The distinction is this. On most interpretations of quantum theory, physical determinism is ruled out for quantum-scale objects. But that doesn’t by itself mean that macro-scale objects aren’t so close to deterministic as to make no difference because the law of large numbers can overwhelm the underlying quantum “noise.” For lack of a better name, call that “quasi-determinism.” Down at the micro-level, there’s quantum randomness, but in aggregating to the macro-level, the randomness tends to cancel out so that large objects can be treated for practical purposes as if they just conformed to deterministic laws. And human brains, of course, are macro-scale objects.
Some people – the British philosopher, J.R. Lucas, is the best-known – following up on hints to be found in Gödel’s own writing, argued that Gödel’s theorem shows that even quasi-determinism can’t be true of human beings. Sketching, the argument is that any machine that could represent human intelligence can be modeled as a formal system. But there’s something that, by Gödel’s theorem, we know such a formal system can’t do, namely, it can’t produce its own Gödel-sentence as true. But human beings (human mathematicians, anyhow) can do what a particular, proposed formal system cannot. They can find the Gödel-sentence for that system. Ergo, that formal system can’t be an adequate model for human intelligence. Since this is a generalizable result – the argument can be applied to any formal system that may be proposed as a model for our intelligence – human intelligence can’t adequately be modeled by any formal system and therefore not by any machine.
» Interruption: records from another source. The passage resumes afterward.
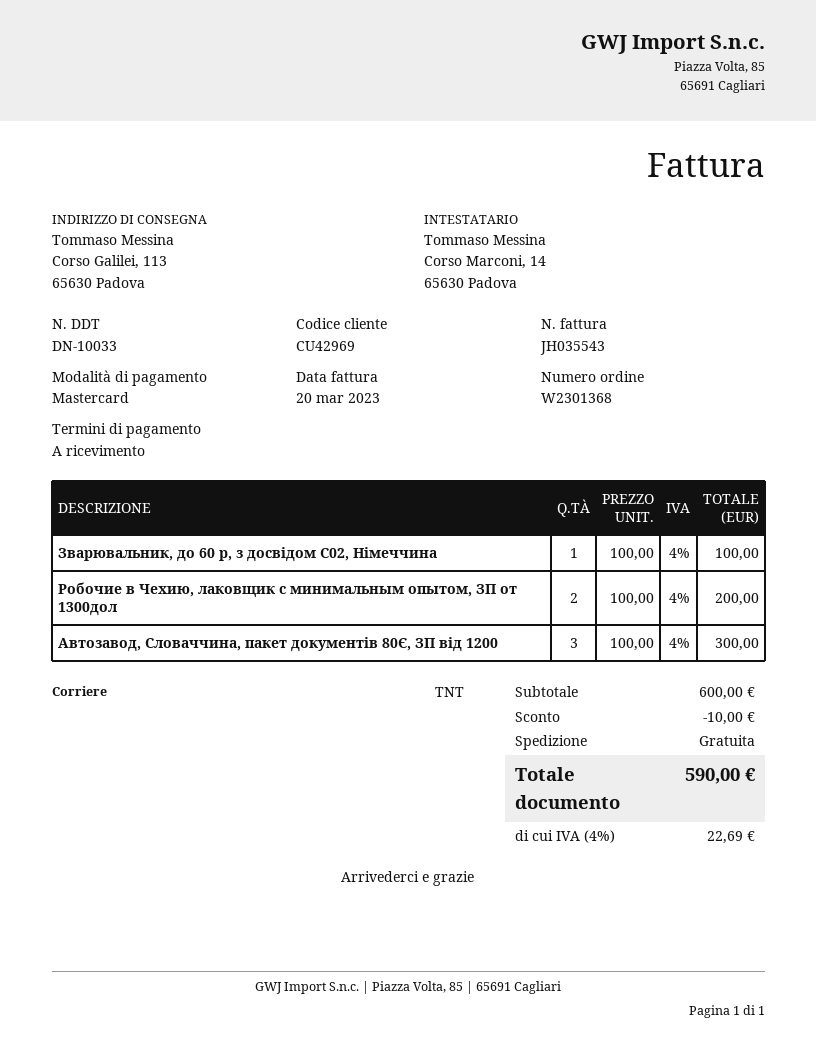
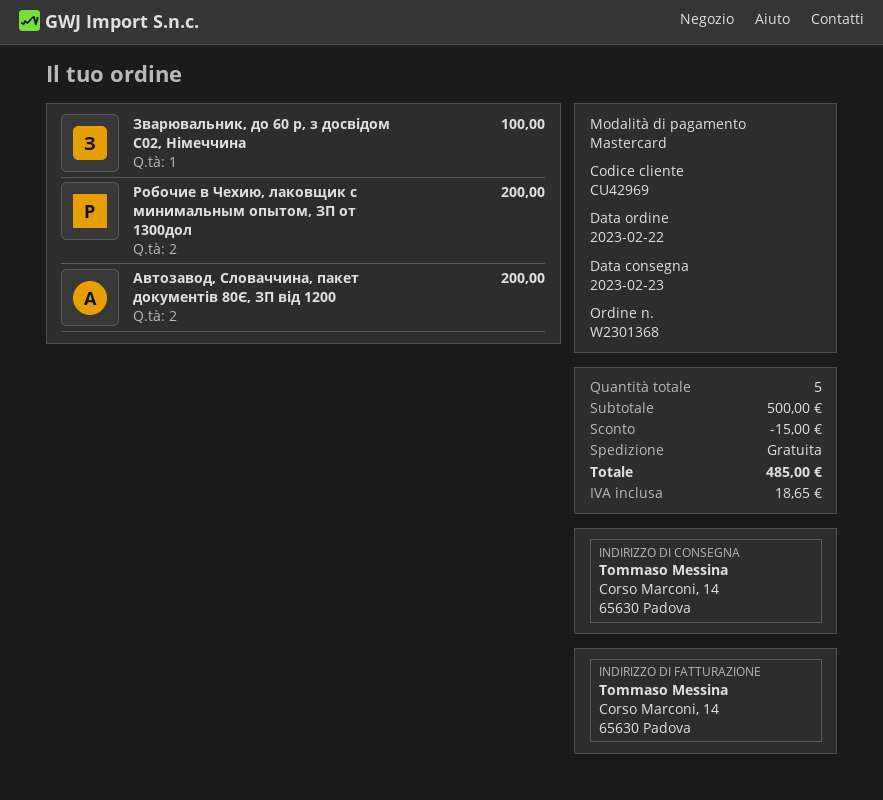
ship to: Corso Galilei, 113, 65630 Padova -> Corso Marconi, 14, 65630 Padova
Автозавод, Словаччина, пакет документів 80Є, ЗП від 1200: 3 for 300.00 -> 2 for 200.00
subtotal: 600.00 -> 500.00
discount: 10.00 -> 15.00
tax: 22.69 -> 18.65
total: 590.00 -> 485.00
To my mind, this line of argument has come in for devastating criticism. I’ll mention just one objection. It’s correct that if a mathematician can produce a true Gödel sentence for a formal system, then that system can’t be an adequate model of his intelligence. But Gödel didn’t provide a procedure for finding and identifying a true Gödel-sentence for an arbitrary formal system. Rather, he provided a proof that there was one for an arbitrary (consistent) formal system, even though we might not be able to find it. The Lucas-type argument does nothing to show that if a mathematician were presented with a formal system sufficiently rich and powerful to represent human intelligence that he would be able to find and identify its Gödel-sentence.
[….]
Rob